ROMA – Squadra di governo completata e maggioranza ricompattata. La premier Giorgia Meloni ha chiuso il riassetto dell’esecutivo con la nomina di cinque nuovi sottosegretari, mantenendo gli equilibri tra le forze di coalizione, con un “sacrificio” di Fratelli d’Italia che ha ceduto una casella a Forza Italia.
⚖️ Nodi aperti: Consob e Antitrust
Resta però aperta la partita delle autorità indipendenti. Il ministro dell’Economia Giancarlo Giorgetti ha chiarito:
«Bisogna risolvere a brevissimo la questione Consob, insieme all’Antitrust che scade il 4 maggio».

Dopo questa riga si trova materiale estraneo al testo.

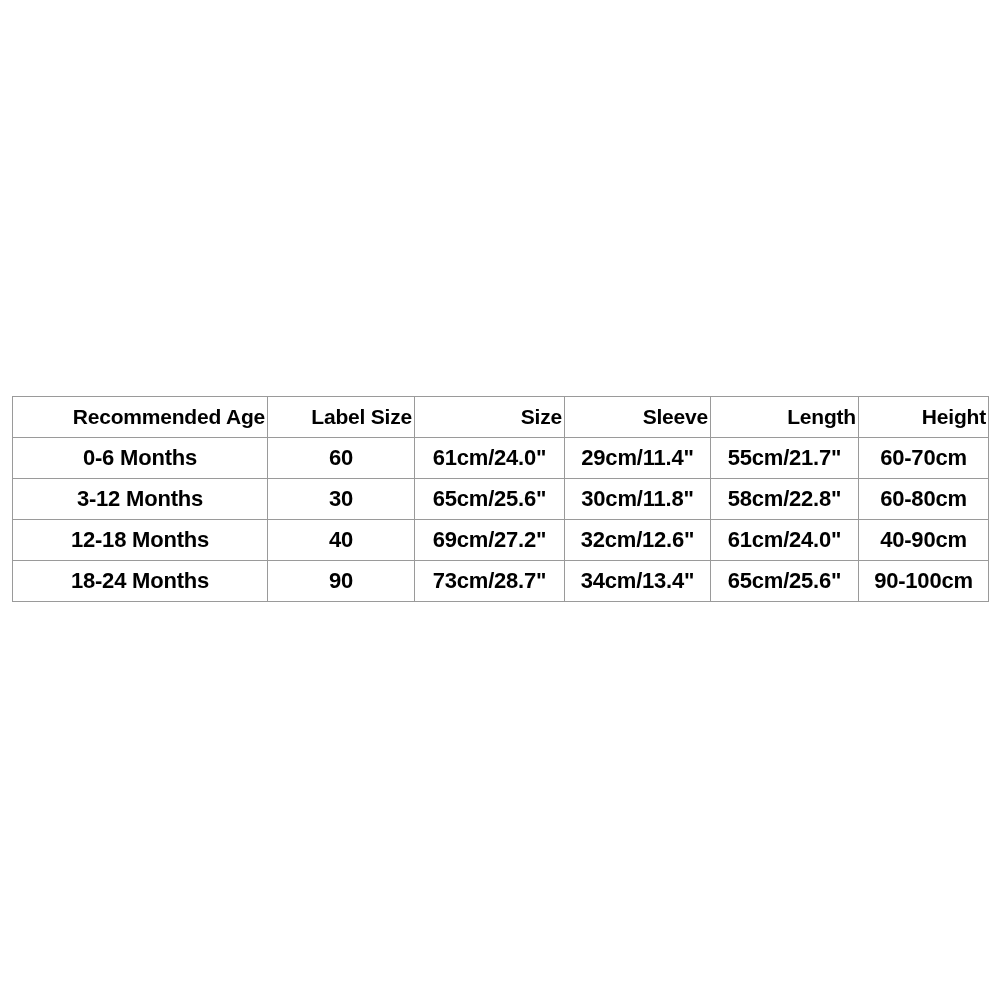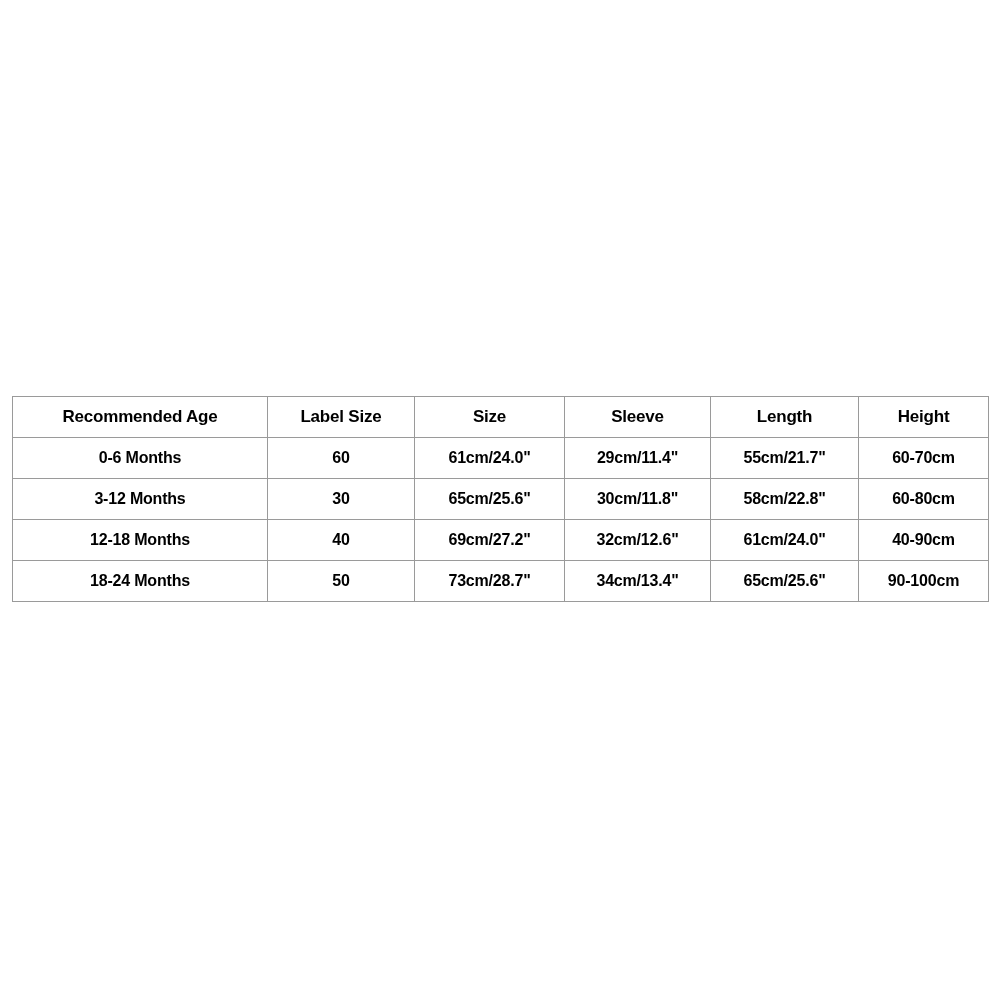--- a/index.html
+++ b/index.html
@@ -47,7 +47,8 @@
     font-family: "Liberation Sans", sans-serif;
   }
   table.size-chart th {
-    font-size: 17px;
+    font-size: 21px;
+    text-align: right;
   }
   col.c-age    { width: 255px; }
   col.c-label  { width: 147px; }

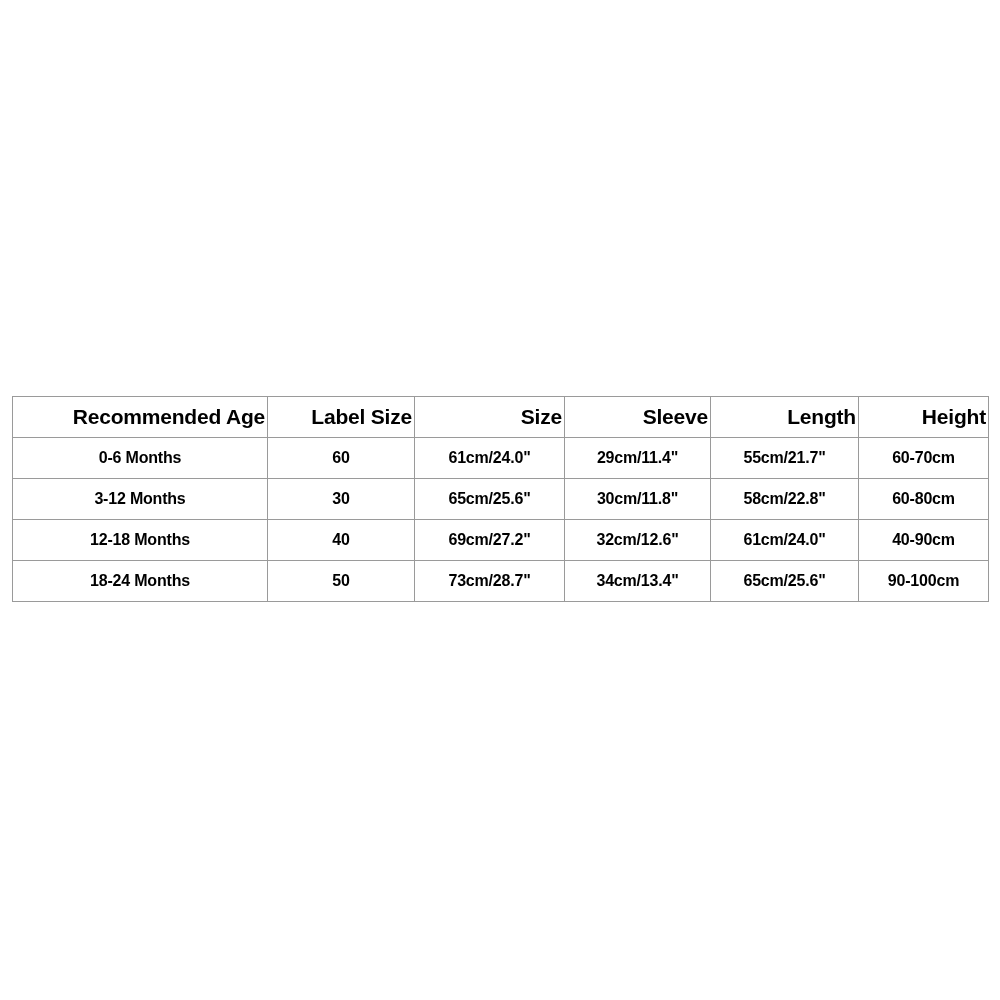--- a/index.html
+++ b/index.html
@@ -40,7 +40,7 @@
     vertical-align: middle;
     color: #000000;
     font-weight: bold;
-    font-size: 16px;
+    font-size: 22px;
     line-height: 1.1;
     letter-spacing: -0.2px;
     white-space: nowrap;

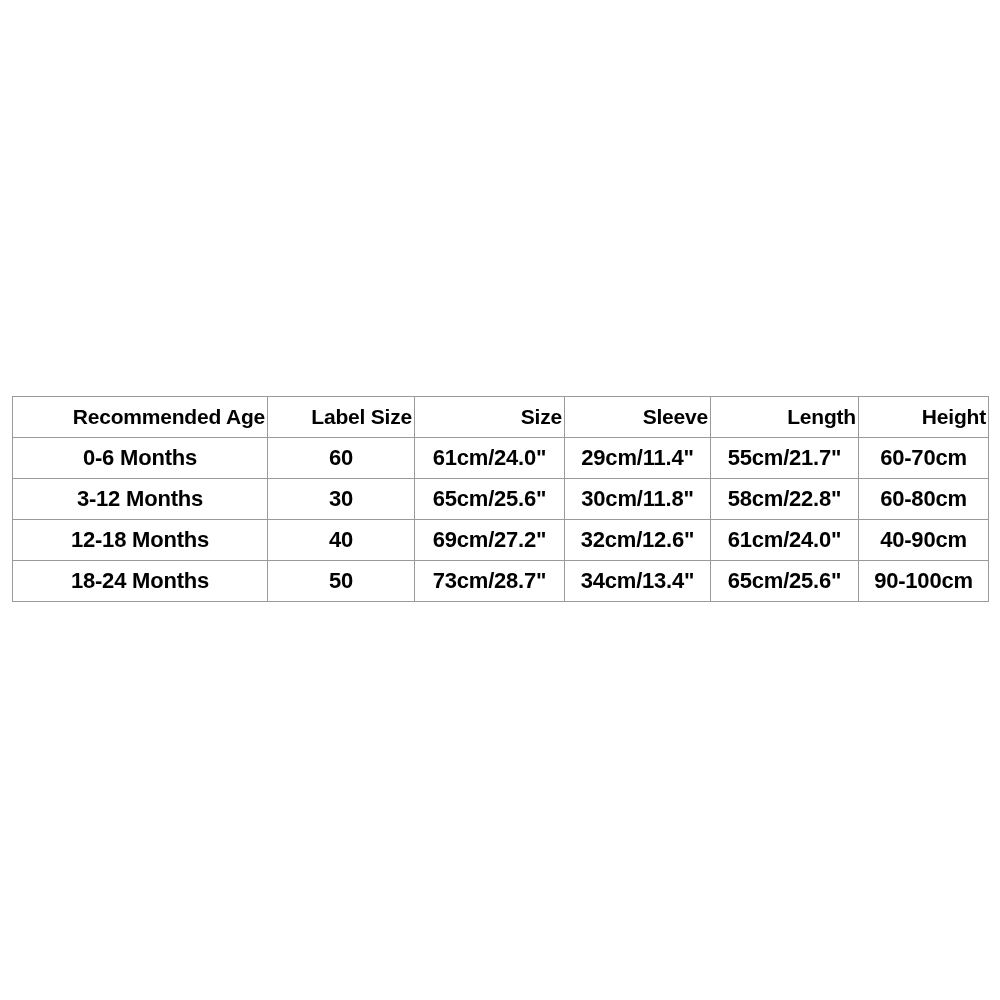--- a/index.html
+++ b/index.html
@@ -109,7 +109,7 @@
         </tr>
         <tr>
           <td>18-24 Months</td>
-          <td>50</td>
+          <td>90</td>
           <td>73cm/28.7"</td>
           <td>34cm/13.4"</td>
           <td>65cm/25.6"</td>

Tra i nomi in campo spicca quello del sottosegretario Federico Freni, sostenuto dalla Lega, anche se non mancano perplessità – soprattutto da parte di Forza Italia – legate a possibili conflitti di interesse.
Per l’Autorità Garante della Concorrenza e del Mercato, in uscita il presidente Roberto Rustichelli, si ipotizza proprio Freni, mentre per la Consob resta in corsa Federico Cornelli.
🔄 Nuovi sottosegretari: gli equilibri della maggioranza
Con il rimpasto si chiude la fase di sostituzione delle caselle rimaste vacanti dopo il passo indietro di Andrea Delmastro e la nomina a ministro del Turismo di Gianmarco Mazzi al posto di Daniela Santanchè.
Tra i nuovi ingressi:
- Giampiero Cannella alla Cultura
- Alberto Balboni alla Giustizia
Cannella, vicesindaco di Palermo, era il primo dei non eletti di FdI in Sicilia alle ultime politiche, mentre Balboni lascia vacante la presidenza della commissione Affari costituzionali del Senato.
🏛️ Effetti a catena in Parlamento
Per la successione in commissione si fa strada il nome del senatore Andrea De Priamo, anche se resta aperta l’ipotesi di una doppia presidenza o di ulteriori rimpasti interni.
🤝 Gli altri partiti
Nessuna sorpresa per le altre nomine:
- Noi Moderati indica Massimo Dell’Utri alla Farnesina
- la Lega sostituisce Massimo Bitonci con la senatrice Mara Bizzotto
⏳ Una fase politica delicata
Il riassetto arriva dopo le tensioni seguite alla recente tornata referendaria e mira a rafforzare la stabilità del governo, mantenendo però aperti dossier cruciali come le nomine nelle autorità indipendenti.